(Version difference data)
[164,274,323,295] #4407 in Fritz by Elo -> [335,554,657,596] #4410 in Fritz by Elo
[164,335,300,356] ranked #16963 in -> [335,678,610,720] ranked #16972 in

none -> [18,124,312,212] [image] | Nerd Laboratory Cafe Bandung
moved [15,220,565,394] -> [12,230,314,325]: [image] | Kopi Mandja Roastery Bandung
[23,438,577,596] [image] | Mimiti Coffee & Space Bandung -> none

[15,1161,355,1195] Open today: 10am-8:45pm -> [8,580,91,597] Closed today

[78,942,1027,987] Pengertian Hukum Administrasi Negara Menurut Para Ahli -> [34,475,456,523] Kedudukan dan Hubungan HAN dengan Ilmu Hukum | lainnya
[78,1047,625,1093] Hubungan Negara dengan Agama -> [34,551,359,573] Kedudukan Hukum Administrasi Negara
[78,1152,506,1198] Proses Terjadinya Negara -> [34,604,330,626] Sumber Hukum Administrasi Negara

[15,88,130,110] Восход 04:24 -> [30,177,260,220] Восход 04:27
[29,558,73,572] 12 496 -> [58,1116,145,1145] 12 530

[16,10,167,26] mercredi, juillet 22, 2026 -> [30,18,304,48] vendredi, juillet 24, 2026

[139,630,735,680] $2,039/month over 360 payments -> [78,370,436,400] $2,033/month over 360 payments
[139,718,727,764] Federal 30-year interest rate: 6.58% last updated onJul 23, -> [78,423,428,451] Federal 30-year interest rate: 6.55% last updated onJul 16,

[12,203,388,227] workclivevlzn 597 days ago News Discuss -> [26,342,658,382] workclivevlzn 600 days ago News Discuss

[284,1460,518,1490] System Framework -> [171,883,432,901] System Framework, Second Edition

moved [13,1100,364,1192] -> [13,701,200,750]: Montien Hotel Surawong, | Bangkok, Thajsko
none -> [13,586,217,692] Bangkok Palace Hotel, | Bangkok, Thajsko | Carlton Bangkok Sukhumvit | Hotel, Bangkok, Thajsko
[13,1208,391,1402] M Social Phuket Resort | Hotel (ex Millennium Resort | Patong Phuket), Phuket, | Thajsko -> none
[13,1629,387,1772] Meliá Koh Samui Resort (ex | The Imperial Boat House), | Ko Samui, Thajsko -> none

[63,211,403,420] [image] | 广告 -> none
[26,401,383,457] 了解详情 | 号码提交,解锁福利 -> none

> _What is needed_:
Go through the records and copy all of them exactly.

> _The completed task_:
[164,274,323,295] #4407 in Fritz by Elo -> [335,554,657,596] #4410 in Fritz by Elo
[164,335,300,356] ranked #16963 in -> [335,678,610,720] ranked #16972 in

none -> [18,124,312,212] [image] | Nerd Laboratory Cafe Bandung
moved [15,220,565,394] -> [12,230,314,325]: [image] | Kopi Mandja Roastery Bandung
[23,438,577,596] [image] | Mimiti Coffee & Space Bandung -> none

[15,1161,355,1195] Open today: 10am-8:45pm -> [8,580,91,597] Closed today

[78,942,1027,987] Pengertian Hukum Administrasi Negara Menurut Para Ahli -> [34,475,456,523] Kedudukan dan Hubungan HAN dengan Ilmu Hukum | lainnya
[78,1047,625,1093] Hubungan Negara dengan Agama -> [34,551,359,573] Kedudukan Hukum Administrasi Negara
[78,1152,506,1198] Proses Terjadinya Negara -> [34,604,330,626] Sumber Hukum Administrasi Negara

[15,88,130,110] Восход 04:24 -> [30,177,260,220] Восход 04:27
[29,558,73,572] 12 496 -> [58,1116,145,1145] 12 530

[16,10,167,26] mercredi, juillet 22, 2026 -> [30,18,304,48] vendredi, juillet 24, 2026

[139,630,735,680] $2,039/month over 360 payments -> [78,370,436,400] $2,033/month over 360 payments
[139,718,727,764] Federal 30-year interest rate: 6.58% last updated onJul 23, -> [78,423,428,451] Federal 30-year interest rate: 6.55% last updated onJul 16,

[12,203,388,227] workclivevlzn 597 days ago News Discuss -> [26,342,658,382] workclivevlzn 600 days ago News Discuss

[284,1460,518,1490] System Framework -> [171,883,432,901] System Framework, Second Edition

moved [13,1100,364,1192] -> [13,701,200,750]: Montien Hotel Surawong, | Bangkok, Thajsko
none -> [13,586,217,692] Bangkok Palace Hotel, | Bangkok, Thajsko | Carlton Bangkok Sukhumvit | Hotel, Bangkok, Thajsko
[13,1208,391,1402] M Social Phuket Resort | Hotel (ex Millennium Resort | Patong Phuket), Phuket, | Thajsko -> none
[13,1629,387,1772] Meliá Koh Samui Resort (ex | The Imperial Boat House), | Ko Samui, Thajsko -> none

[63,211,403,420] [image] | 广告 -> none
[26,401,383,457] 了解详情 | 号码提交,解锁福利 -> none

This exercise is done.